Repeat back the entries that follow, keeping every word as it is.
*** Begin section ***
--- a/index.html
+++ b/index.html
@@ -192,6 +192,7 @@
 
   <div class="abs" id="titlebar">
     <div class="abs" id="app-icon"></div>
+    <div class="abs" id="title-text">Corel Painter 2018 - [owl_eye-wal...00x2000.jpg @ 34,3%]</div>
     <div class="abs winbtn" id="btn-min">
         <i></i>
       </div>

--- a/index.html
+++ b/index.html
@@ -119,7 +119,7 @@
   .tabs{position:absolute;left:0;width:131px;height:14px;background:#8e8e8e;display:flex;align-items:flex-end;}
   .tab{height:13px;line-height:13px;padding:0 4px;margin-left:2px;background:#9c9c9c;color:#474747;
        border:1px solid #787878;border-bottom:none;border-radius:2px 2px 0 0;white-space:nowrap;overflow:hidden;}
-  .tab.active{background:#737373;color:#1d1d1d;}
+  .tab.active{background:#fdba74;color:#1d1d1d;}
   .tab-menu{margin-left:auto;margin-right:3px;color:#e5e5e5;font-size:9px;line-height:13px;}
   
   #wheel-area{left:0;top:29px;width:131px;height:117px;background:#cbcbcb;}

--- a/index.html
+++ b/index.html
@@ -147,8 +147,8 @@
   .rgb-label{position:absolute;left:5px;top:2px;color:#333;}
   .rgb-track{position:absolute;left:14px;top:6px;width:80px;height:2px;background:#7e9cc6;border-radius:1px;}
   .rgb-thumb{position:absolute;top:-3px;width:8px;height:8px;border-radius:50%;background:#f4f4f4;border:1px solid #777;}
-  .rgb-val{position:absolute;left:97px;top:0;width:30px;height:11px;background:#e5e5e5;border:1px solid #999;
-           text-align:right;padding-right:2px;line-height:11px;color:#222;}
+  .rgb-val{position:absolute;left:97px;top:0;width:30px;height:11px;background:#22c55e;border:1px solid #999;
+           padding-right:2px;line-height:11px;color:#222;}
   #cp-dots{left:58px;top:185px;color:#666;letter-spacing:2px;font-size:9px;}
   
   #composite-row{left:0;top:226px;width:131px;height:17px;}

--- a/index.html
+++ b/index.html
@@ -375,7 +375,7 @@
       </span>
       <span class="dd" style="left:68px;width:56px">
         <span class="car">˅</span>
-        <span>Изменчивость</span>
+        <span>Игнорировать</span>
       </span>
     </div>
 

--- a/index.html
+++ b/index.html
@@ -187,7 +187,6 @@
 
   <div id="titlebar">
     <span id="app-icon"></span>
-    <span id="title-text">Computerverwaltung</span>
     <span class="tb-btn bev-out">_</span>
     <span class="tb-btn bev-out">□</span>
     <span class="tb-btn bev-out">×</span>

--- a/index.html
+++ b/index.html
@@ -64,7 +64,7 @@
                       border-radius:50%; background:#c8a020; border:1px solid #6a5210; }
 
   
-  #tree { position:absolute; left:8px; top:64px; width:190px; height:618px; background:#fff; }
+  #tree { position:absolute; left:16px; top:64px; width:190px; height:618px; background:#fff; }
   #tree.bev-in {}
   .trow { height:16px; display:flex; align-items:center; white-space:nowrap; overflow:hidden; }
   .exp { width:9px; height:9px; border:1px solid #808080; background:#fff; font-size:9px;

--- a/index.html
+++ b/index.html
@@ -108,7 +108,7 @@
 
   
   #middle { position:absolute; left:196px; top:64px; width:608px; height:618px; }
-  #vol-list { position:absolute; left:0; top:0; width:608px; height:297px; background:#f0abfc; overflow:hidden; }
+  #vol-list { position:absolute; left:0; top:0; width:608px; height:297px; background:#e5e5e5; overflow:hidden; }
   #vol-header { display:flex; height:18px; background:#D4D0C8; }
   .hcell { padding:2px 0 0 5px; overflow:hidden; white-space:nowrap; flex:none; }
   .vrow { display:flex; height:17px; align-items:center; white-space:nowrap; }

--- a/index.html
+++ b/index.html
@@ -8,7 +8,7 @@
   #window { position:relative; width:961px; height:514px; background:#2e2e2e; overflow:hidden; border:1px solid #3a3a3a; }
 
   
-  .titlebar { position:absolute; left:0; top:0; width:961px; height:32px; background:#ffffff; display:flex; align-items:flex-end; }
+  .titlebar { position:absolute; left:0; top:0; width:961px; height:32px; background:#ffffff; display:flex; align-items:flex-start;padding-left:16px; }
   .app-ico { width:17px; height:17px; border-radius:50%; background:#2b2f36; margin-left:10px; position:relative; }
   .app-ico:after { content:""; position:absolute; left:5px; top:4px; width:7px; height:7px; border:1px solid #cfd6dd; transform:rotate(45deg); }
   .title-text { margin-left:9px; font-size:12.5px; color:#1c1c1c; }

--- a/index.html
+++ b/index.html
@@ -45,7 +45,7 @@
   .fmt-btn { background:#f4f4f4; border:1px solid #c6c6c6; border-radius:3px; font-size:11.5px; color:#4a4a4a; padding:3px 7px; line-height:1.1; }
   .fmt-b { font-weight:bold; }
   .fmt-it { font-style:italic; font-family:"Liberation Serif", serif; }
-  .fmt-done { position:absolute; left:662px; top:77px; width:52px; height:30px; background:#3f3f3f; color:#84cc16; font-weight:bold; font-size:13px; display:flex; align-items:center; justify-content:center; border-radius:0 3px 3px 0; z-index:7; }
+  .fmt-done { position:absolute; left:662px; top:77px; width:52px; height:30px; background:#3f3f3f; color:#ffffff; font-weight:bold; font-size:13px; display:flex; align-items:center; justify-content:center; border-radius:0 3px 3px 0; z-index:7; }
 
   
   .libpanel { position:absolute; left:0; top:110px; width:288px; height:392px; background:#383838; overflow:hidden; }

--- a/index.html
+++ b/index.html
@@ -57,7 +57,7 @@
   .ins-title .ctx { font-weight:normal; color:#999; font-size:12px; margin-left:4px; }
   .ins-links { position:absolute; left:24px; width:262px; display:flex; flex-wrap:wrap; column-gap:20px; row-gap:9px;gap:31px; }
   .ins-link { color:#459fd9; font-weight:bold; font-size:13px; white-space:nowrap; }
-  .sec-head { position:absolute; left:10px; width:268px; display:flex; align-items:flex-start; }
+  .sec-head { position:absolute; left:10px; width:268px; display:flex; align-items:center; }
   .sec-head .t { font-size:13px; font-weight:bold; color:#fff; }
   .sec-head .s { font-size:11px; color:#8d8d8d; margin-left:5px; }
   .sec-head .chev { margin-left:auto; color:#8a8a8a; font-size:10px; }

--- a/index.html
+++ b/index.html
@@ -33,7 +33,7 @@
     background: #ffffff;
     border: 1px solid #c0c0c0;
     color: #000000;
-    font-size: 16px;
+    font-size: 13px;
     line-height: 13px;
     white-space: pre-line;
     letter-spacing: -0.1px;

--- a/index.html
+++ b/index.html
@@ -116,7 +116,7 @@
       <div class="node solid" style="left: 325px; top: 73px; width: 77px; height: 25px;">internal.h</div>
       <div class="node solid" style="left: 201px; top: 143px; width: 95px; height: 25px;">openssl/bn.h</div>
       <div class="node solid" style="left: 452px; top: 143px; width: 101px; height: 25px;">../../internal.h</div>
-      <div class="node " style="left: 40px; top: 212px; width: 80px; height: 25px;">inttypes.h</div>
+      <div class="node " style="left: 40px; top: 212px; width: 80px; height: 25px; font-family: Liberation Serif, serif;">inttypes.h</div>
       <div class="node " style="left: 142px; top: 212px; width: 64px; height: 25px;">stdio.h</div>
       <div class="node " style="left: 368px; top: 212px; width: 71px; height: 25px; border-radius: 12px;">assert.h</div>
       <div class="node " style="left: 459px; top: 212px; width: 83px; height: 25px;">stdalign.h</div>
*** End section ***
* **WRITTEN REPLY**:
--- a/index.html
+++ b/index.html
@@ -192,6 +192,7 @@
 
   <div class="abs" id="titlebar">
     <div class="abs" id="app-icon"></div>
+    <div class="abs" id="title-text">Corel Painter 2018 - [owl_eye-wal...00x2000.jpg @ 34,3%]</div>
     <div class="abs winbtn" id="btn-min">
         <i></i>
       </div>

--- a/index.html
+++ b/index.html
@@ -119,7 +119,7 @@
   .tabs{position:absolute;left:0;width:131px;height:14px;background:#8e8e8e;display:flex;align-items:flex-end;}
   .tab{height:13px;line-height:13px;padding:0 4px;margin-left:2px;background:#9c9c9c;color:#474747;
        border:1px solid #787878;border-bottom:none;border-radius:2px 2px 0 0;white-space:nowrap;overflow:hidden;}
-  .tab.active{background:#737373;color:#1d1d1d;}
+  .tab.active{background:#fdba74;color:#1d1d1d;}
   .tab-menu{margin-left:auto;margin-right:3px;color:#e5e5e5;font-size:9px;line-height:13px;}
   
   #wheel-area{left:0;top:29px;width:131px;height:117px;background:#cbcbcb;}

--- a/index.html
+++ b/index.html
@@ -147,8 +147,8 @@
   .rgb-label{position:absolute;left:5px;top:2px;color:#333;}
   .rgb-track{position:absolute;left:14px;top:6px;width:80px;height:2px;background:#7e9cc6;border-radius:1px;}
   .rgb-thumb{position:absolute;top:-3px;width:8px;height:8px;border-radius:50%;background:#f4f4f4;border:1px solid #777;}
-  .rgb-val{position:absolute;left:97px;top:0;width:30px;height:11px;background:#e5e5e5;border:1px solid #999;
-           text-align:right;padding-right:2px;line-height:11px;color:#222;}
+  .rgb-val{position:absolute;left:97px;top:0;width:30px;height:11px;background:#22c55e;border:1px solid #999;
+           padding-right:2px;line-height:11px;color:#222;}
   #cp-dots{left:58px;top:185px;color:#666;letter-spacing:2px;font-size:9px;}
   
   #composite-row{left:0;top:226px;width:131px;height:17px;}

--- a/index.html
+++ b/index.html
@@ -375,7 +375,7 @@
       </span>
       <span class="dd" style="left:68px;width:56px">
         <span class="car">˅</span>
-        <span>Изменчивость</span>
+        <span>Игнорировать</span>
       </span>
     </div>
 

--- a/index.html
+++ b/index.html
@@ -187,7 +187,6 @@
 
   <div id="titlebar">
     <span id="app-icon"></span>
-    <span id="title-text">Computerverwaltung</span>
     <span class="tb-btn bev-out">_</span>
     <span class="tb-btn bev-out">□</span>
     <span class="tb-btn bev-out">×</span>

--- a/index.html
+++ b/index.html
@@ -64,7 +64,7 @@
                       border-radius:50%; background:#c8a020; border:1px solid #6a5210; }
 
   
-  #tree { position:absolute; left:8px; top:64px; width:190px; height:618px; background:#fff; }
+  #tree { position:absolute; left:16px; top:64px; width:190px; height:618px; background:#fff; }
   #tree.bev-in {}
   .trow { height:16px; display:flex; align-items:center; white-space:nowrap; overflow:hidden; }
   .exp { width:9px; height:9px; border:1px solid #808080; background:#fff; font-size:9px;

--- a/index.html
+++ b/index.html
@@ -108,7 +108,7 @@
 
   
   #middle { position:absolute; left:196px; top:64px; width:608px; height:618px; }
-  #vol-list { position:absolute; left:0; top:0; width:608px; height:297px; background:#f0abfc; overflow:hidden; }
+  #vol-list { position:absolute; left:0; top:0; width:608px; height:297px; background:#e5e5e5; overflow:hidden; }
   #vol-header { display:flex; height:18px; background:#D4D0C8; }
   .hcell { padding:2px 0 0 5px; overflow:hidden; white-space:nowrap; flex:none; }
   .vrow { display:flex; height:17px; align-items:center; white-space:nowrap; }

--- a/index.html
+++ b/index.html
@@ -8,7 +8,7 @@
   #window { position:relative; width:961px; height:514px; background:#2e2e2e; overflow:hidden; border:1px solid #3a3a3a; }
 
   
-  .titlebar { position:absolute; left:0; top:0; width:961px; height:32px; background:#ffffff; display:flex; align-items:flex-end; }
+  .titlebar { position:absolute; left:0; top:0; width:961px; height:32px; background:#ffffff; display:flex; align-items:flex-start;padding-left:16px; }
   .app-ico { width:17px; height:17px; border-radius:50%; background:#2b2f36; margin-left:10px; position:relative; }
   .app-ico:after { content:""; position:absolute; left:5px; top:4px; width:7px; height:7px; border:1px solid #cfd6dd; transform:rotate(45deg); }
   .title-text { margin-left:9px; font-size:12.5px; color:#1c1c1c; }

--- a/index.html
+++ b/index.html
@@ -45,7 +45,7 @@
   .fmt-btn { background:#f4f4f4; border:1px solid #c6c6c6; border-radius:3px; font-size:11.5px; color:#4a4a4a; padding:3px 7px; line-height:1.1; }
   .fmt-b { font-weight:bold; }
   .fmt-it { font-style:italic; font-family:"Liberation Serif", serif; }
-  .fmt-done { position:absolute; left:662px; top:77px; width:52px; height:30px; background:#3f3f3f; color:#84cc16; font-weight:bold; font-size:13px; display:flex; align-items:center; justify-content:center; border-radius:0 3px 3px 0; z-index:7; }
+  .fmt-done { position:absolute; left:662px; top:77px; width:52px; height:30px; background:#3f3f3f; color:#ffffff; font-weight:bold; font-size:13px; display:flex; align-items:center; justify-content:center; border-radius:0 3px 3px 0; z-index:7; }
 
   
   .libpanel { position:absolute; left:0; top:110px; width:288px; height:392px; background:#383838; overflow:hidden; }

--- a/index.html
+++ b/index.html
@@ -57,7 +57,7 @@
   .ins-title .ctx { font-weight:normal; color:#999; font-size:12px; margin-left:4px; }
   .ins-links { position:absolute; left:24px; width:262px; display:flex; flex-wrap:wrap; column-gap:20px; row-gap:9px;gap:31px; }
   .ins-link { color:#459fd9; font-weight:bold; font-size:13px; white-space:nowrap; }
-  .sec-head { position:absolute; left:10px; width:268px; display:flex; align-items:flex-start; }
+  .sec-head { position:absolute; left:10px; width:268px; display:flex; align-items:center; }
   .sec-head .t { font-size:13px; font-weight:bold; color:#fff; }
   .sec-head .s { font-size:11px; color:#8d8d8d; margin-left:5px; }
   .sec-head .chev { margin-left:auto; color:#8a8a8a; font-size:10px; }

--- a/index.html
+++ b/index.html
@@ -33,7 +33,7 @@
     background: #ffffff;
     border: 1px solid #c0c0c0;
     color: #000000;
-    font-size: 16px;
+    font-size: 13px;
     line-height: 13px;
     white-space: pre-line;
     letter-spacing: -0.1px;

--- a/index.html
+++ b/index.html
@@ -116,7 +116,7 @@
       <div class="node solid" style="left: 325px; top: 73px; width: 77px; height: 25px;">internal.h</div>
       <div class="node solid" style="left: 201px; top: 143px; width: 95px; height: 25px;">openssl/bn.h</div>
       <div class="node solid" style="left: 452px; top: 143px; width: 101px; height: 25px;">../../internal.h</div>
-      <div class="node " style="left: 40px; top: 212px; width: 80px; height: 25px;">inttypes.h</div>
+      <div class="node " style="left: 40px; top: 212px; width: 80px; height: 25px; font-family: Liberation Serif, serif;">inttypes.h</div>
       <div class="node " style="left: 142px; top: 212px; width: 64px; height: 25px;">stdio.h</div>
       <div class="node " style="left: 368px; top: 212px; width: 71px; height: 25px; border-radius: 12px;">assert.h</div>
       <div class="node " style="left: 459px; top: 212px; width: 83px; height: 25px;">stdalign.h</div>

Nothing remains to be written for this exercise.